Antoine Mandelot, better known as Bobèche, was a French theatre clown, similar to a Merry Andrew, under the First Empire and the Restoration.

He was the son of an upholsterer of the St. Antoine faubourg. He was closely associated with Auguste Guérin, better known as Galimafré. These two comedians were very well known, and performed at the Boulevard du Temple in Paris for twenty years, at a time when theatres, acrobat schools and all kinds of spectacles were very popular. The two men had each abandoned their workshops and took on these simple names when devoting themselves to their profession.

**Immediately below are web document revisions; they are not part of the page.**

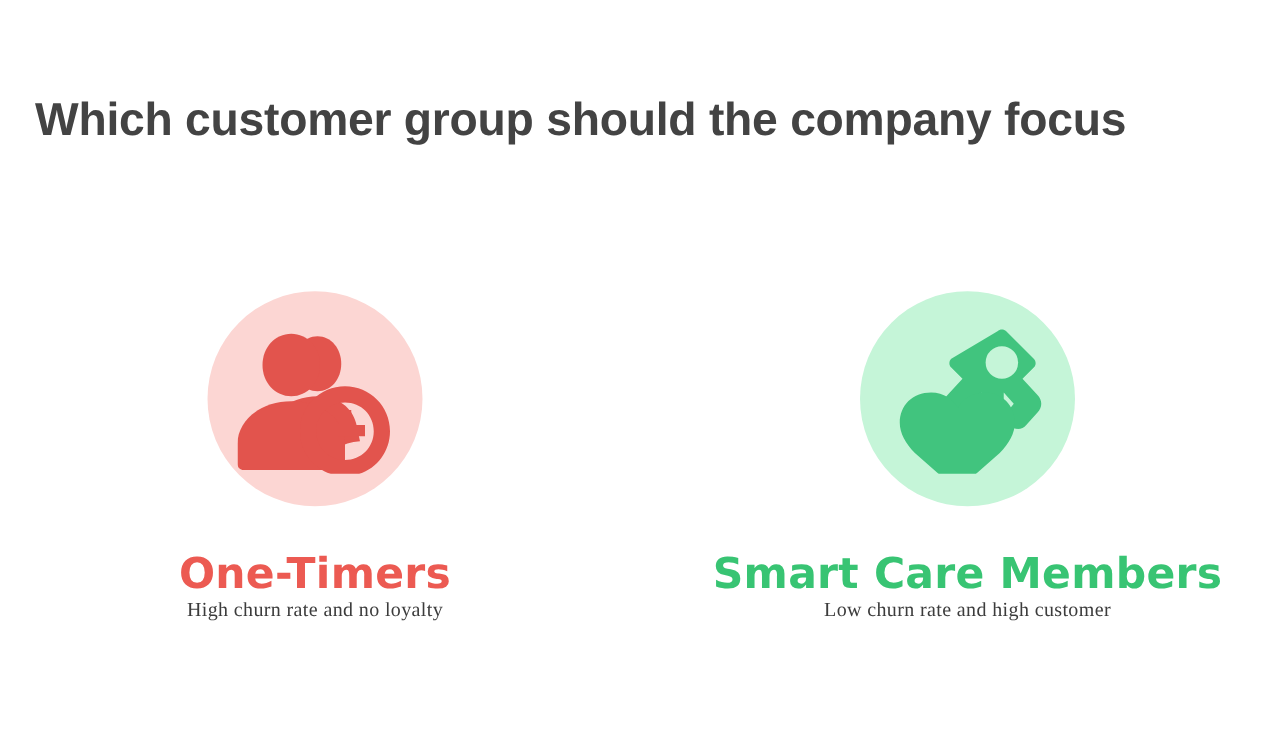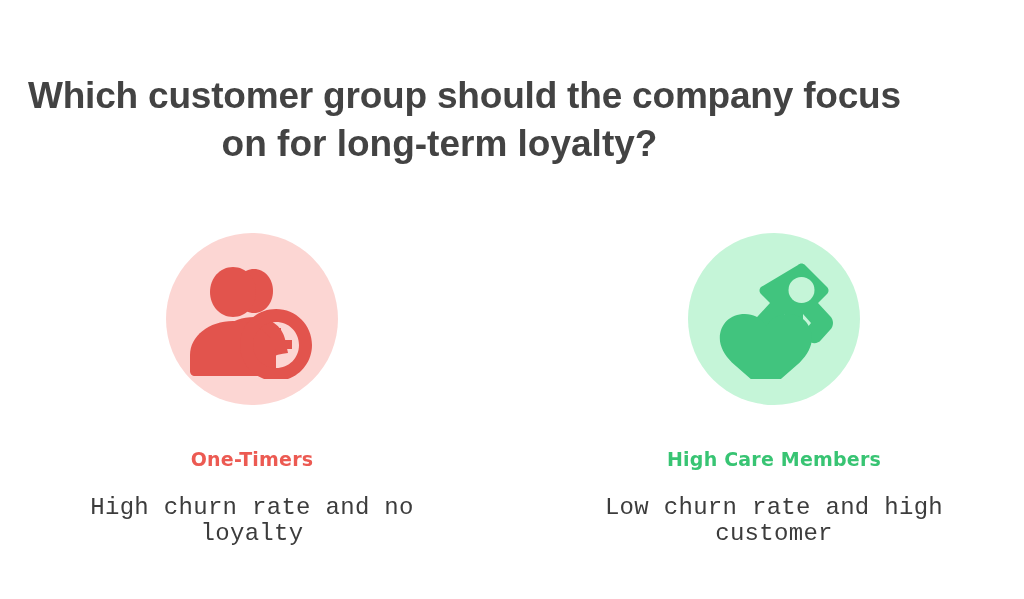"on for long-term loyalty?" div.title-line { html: <div>on for long-term loyalty?</div> -> none }
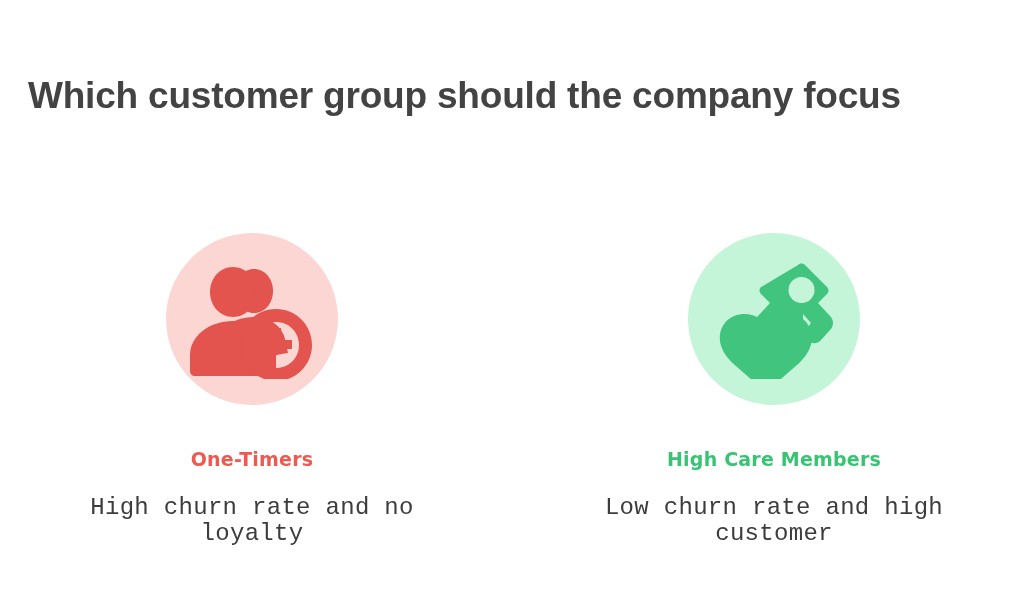"One-Timers" .group-name { font-size: 19px -> 34px }
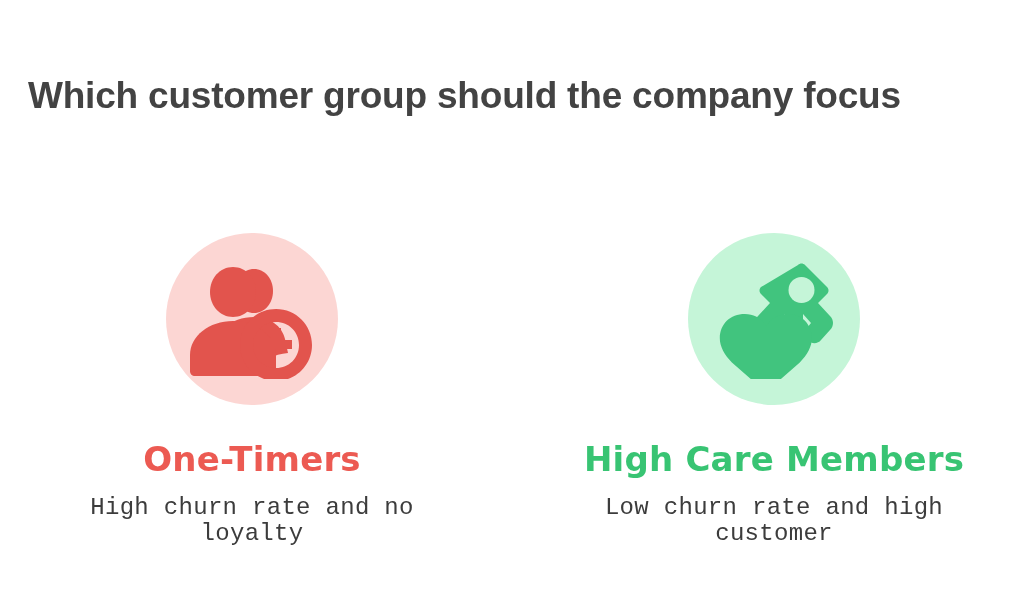"High Care Members" div.group-name { text: High -> Smart }
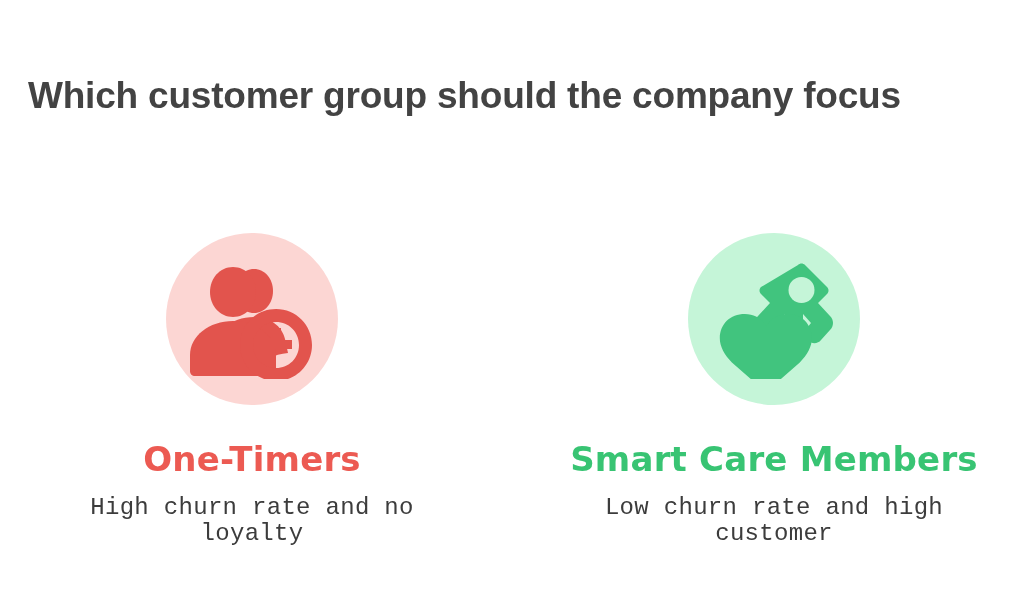"High churn rate and no" .group-desc { font-family: Liberation Mono, monospace -> Liberation Serif, serif; font-size: 24px -> 16px; margin-top: 19px -> none }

As a child, he performed sketches with Guérin, in his father's workshop. This led to them being recruited by a master street acrobat named Dromale. Mandelot become Bobèche, and Guérin become Galimafré.

Bobèche was a tall, thin and emaciated boy, who played the standard comedic role of Jocrisse. Performing on trestle stages on the Boulevard du Temple, he wore a costume in the Lower Normandy style, consisting of yellow breeches, patterned stockings, a red jacket, straw-coloured wig, and a small horned hat adorned with a butterfly. One chronicler wrote: "Bobèche was original, blending Janot and Jocrisse, these two excellent creations of Volanges at Brunet. His face was distinguished, his manner shy, but this sardonic shyness reveals what is called a vacuous person from Sologne, which is to say a cunning chap, wily and meek. I can still picture his half-closed eye, his caustic smile, his lower lip raised to give his appearance an astonished, candid appearance. He was a comedian in this great red coat, and under that grey, horned hat, decked out with a butterfly!".